Ipotizzando che tale distorsione della concorrenza non vi sia (ad esempio l’associazione si limita alla mescita delle bevande la domenica dopo la messa, in un Paese dove non esistono bar), cosa può cambiare tra una esclusione Iva ed un’esenzione, visto che comunque lo Stato non incassa nessuna imposta?
Considerato che le operazioni esenti sono quasi sempre esonerate dagli obblighi di certificazione, registrazione e presentazione della dichiarazione Iva, la differenza è solo la richiesta apertura di un numero di partita Iva.
La norma che dovrebbe quindi entrare in vigore a luglio 2024, abrogherà le esclusioni da Iva previste dall’articolo 4, ed introdurrà delle esenzioni nell’articolo 10, obbligando in ogni caso molte associazioni alla richiesta di un numero di partita Iva.

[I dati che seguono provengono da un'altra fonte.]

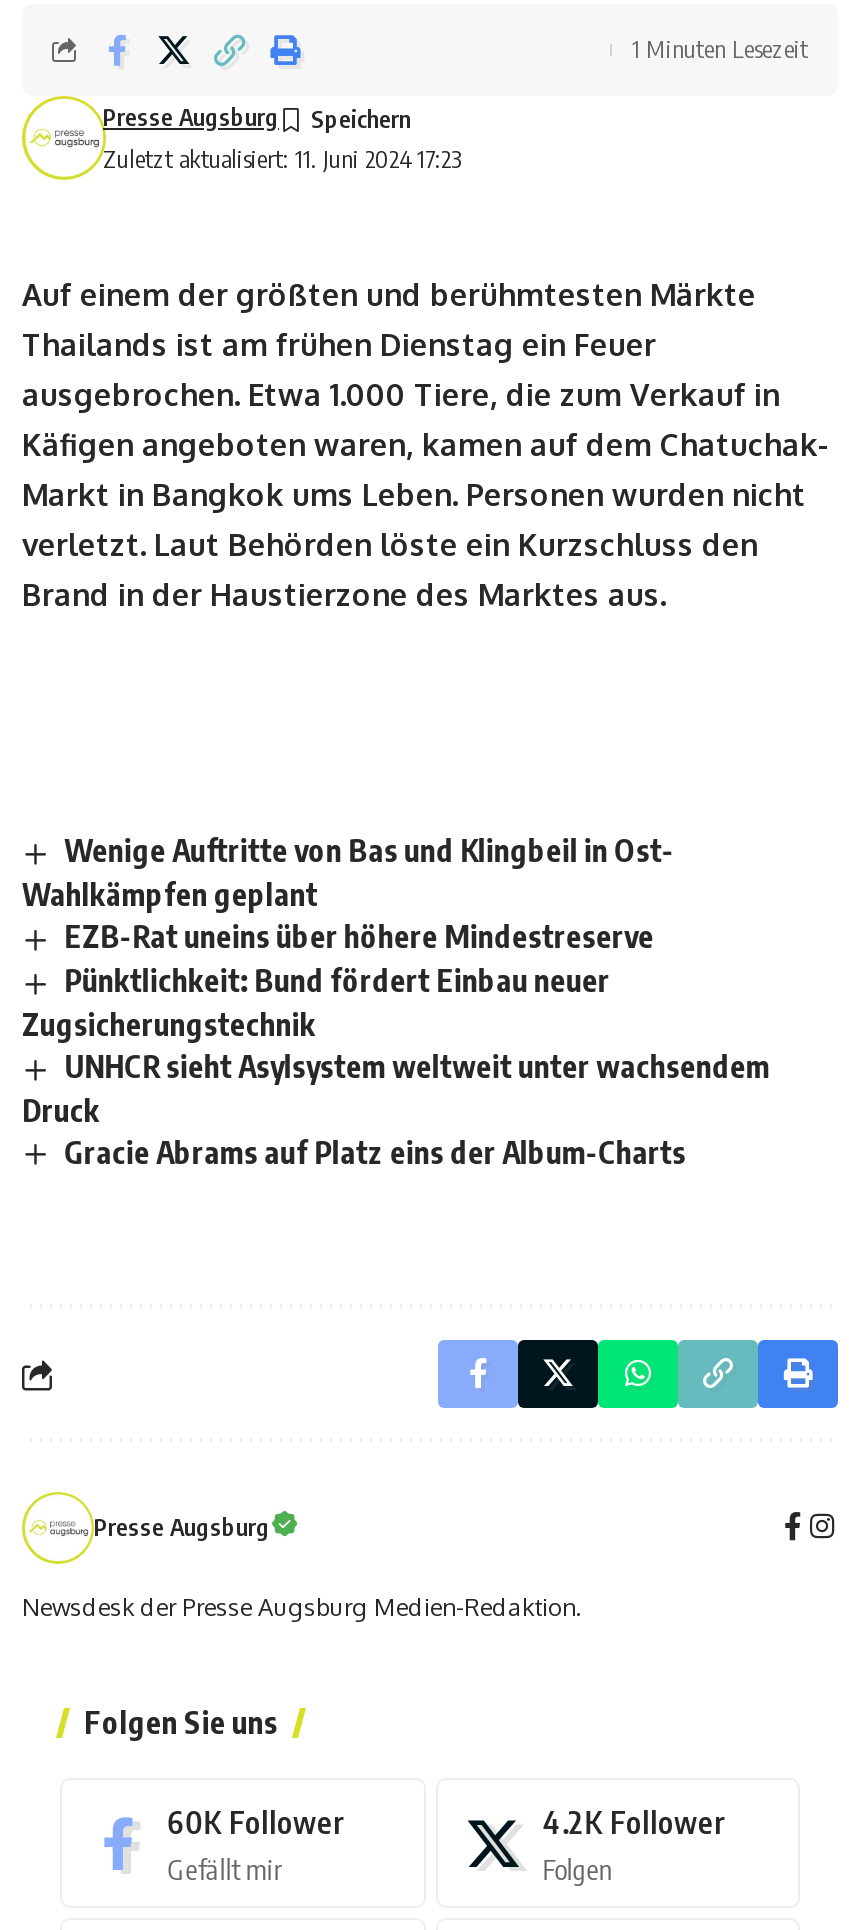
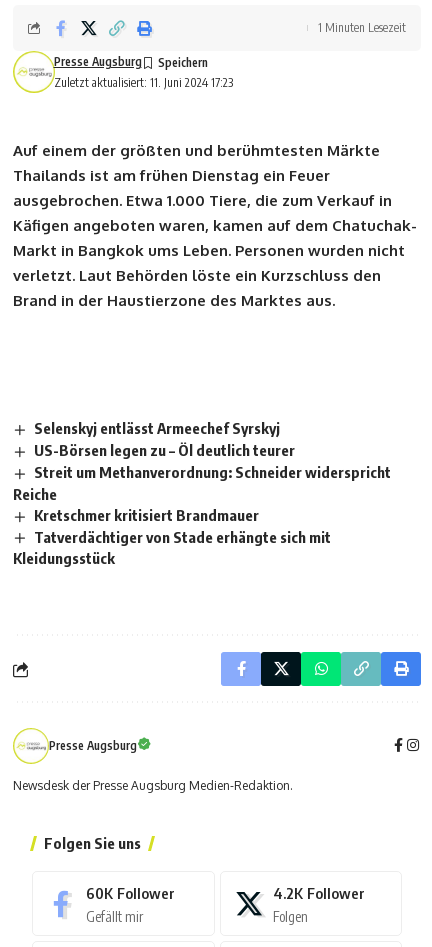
[22,832,770,1169] Wenige Auftritte von Bas und Klingbeil in Ost- | Wahlkämpfen geplant | EZB-Rat uneins über höhere Mindestreserve | Pünktlichkeit: Bund fördert Einbau neuer | Zugsicherungstechnik | UNHCR sieht Asylsystem weltweit unter wachsendem | Druck | Gracie Abrams auf Platz eins der Album-Charts -> [13,419,391,568] Selenskyj entlässt Armeechef Syrskyj | US-Börsen legen zu – Öl deutlich teurer | Streit um Methanverordnung: Schneider widerspricht | Reiche | Kretschmer kritisiert Brandmauer | Tatverdächtiger von Stade erhängte sich mit | Kleidungsstück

Una cosa che getterà certamente tutto il settore in confusione, è che per la direttiva queste esenzioni possono essere concesse solo se non creano distorsioni della concorrenza.

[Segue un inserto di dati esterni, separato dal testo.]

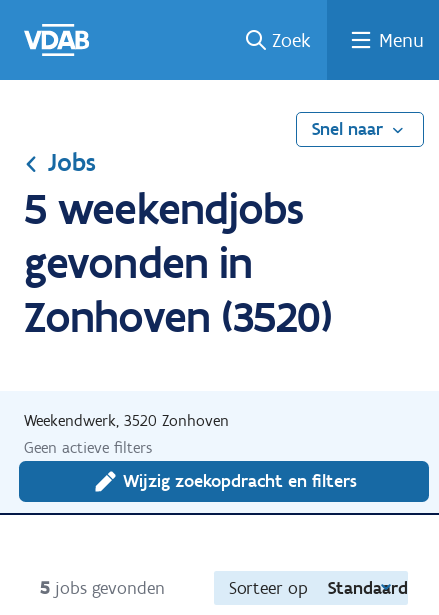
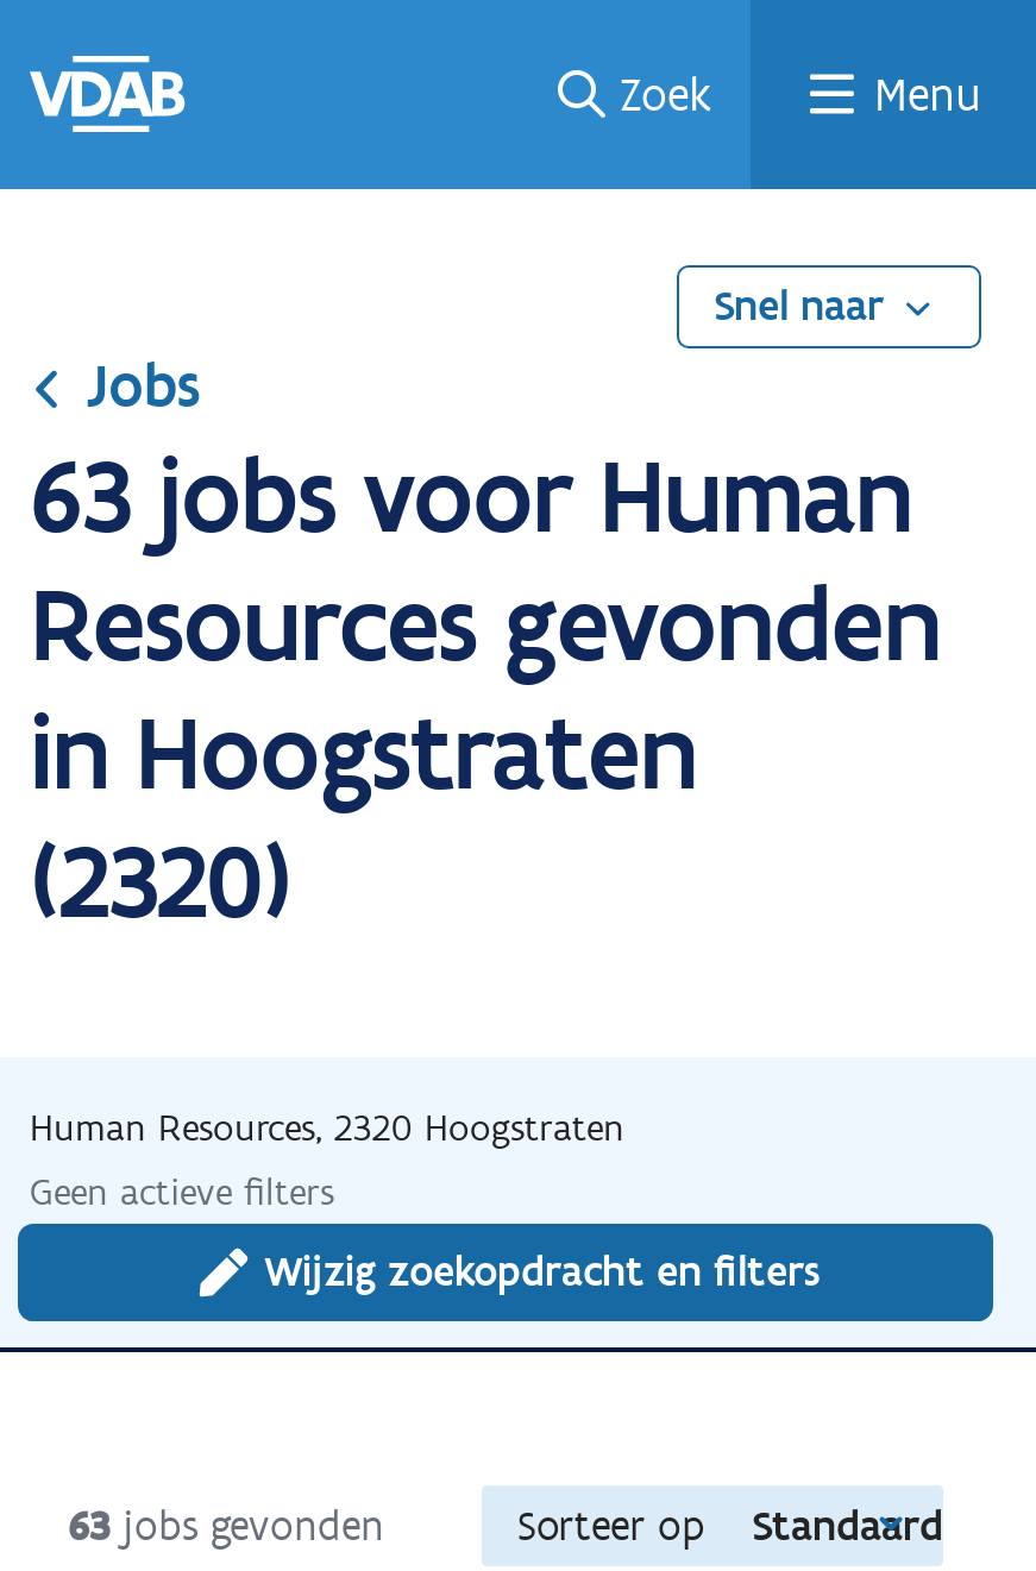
[24,181,332,343] 5 weekendjobs | gevonden in | Zonhoven (3520) -> [30,430,940,944] 63 jobs voor Human | Resources gevonden | in Hoogstraten | (2320)
[24,411,229,430] Weekendwerk, 3520 Zonhoven -> [30,1105,624,1150] Human Resources, 2320 Hoogstraten
[40,577,165,599] 5 jobs gevonden -> [68,1500,384,1552] 63 jobs gevonden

Ad avviso di chi scrive, dovrebbe essere il legislatore italiano, nel recepimento della norma comunitaria, a definire quali sono i casi che non creano distorsioni di concorrenza (ad esempio basso numero di soci, operazioni fino ad una certa cifra, distanza minima dal più vicino esercizio commerciale, ecc…).
Invece, il legislatore nazionale ricopia la norma che deve recepire, e quindi non si capisce chi deciderà se il regime di esenzione – negli specifici casi – crea o meno distorsione della concorrenza.
Il banco mescita dell’associazione di promozione sociale di un paese senza bar, potrà tranquillamente applicare il regime di esenzione? E quello dell’associazione a 100 metri da un bar? Chi deciderà se vi è o meno distorsione della concorrenza?
Qualora invece la distorsione della concorrenza vi sia, e quindi i corrispettivi non potranno godere del regime di esenzione, verrà previsto che tali enti potranno applicare il regime forfettario.
Insomma, per i ricavi minimi ottenuti da tali enti, non dovrà comunque essere addebitata Iva e gli oneri amministrativi dovrebbero comunque rimanere limitati.
29 Settembre 2023 a 9:35
Buongiorno Sig. Curcu, vorrei sottoporre un’altro esempio. Una palestra commerciale paga attualmente l’iva e tutte le tasse senza nessuna agevolazione. Una palestra SSD o ASD, con lo stesso fatturato oppure in certi casi parecchie volte tanto, nello stesso comune, con lo stesso codice ateco e la stessa identica offerta di servizi, sarà dal 1mo luglio 2024 esente iva (oggi fuori campo iva). Credo sia un caso di palese distorsione dela concorrenza a danno della prima palestra commerciale. Chiedo per cortesia un commento al riguardo. Grazie.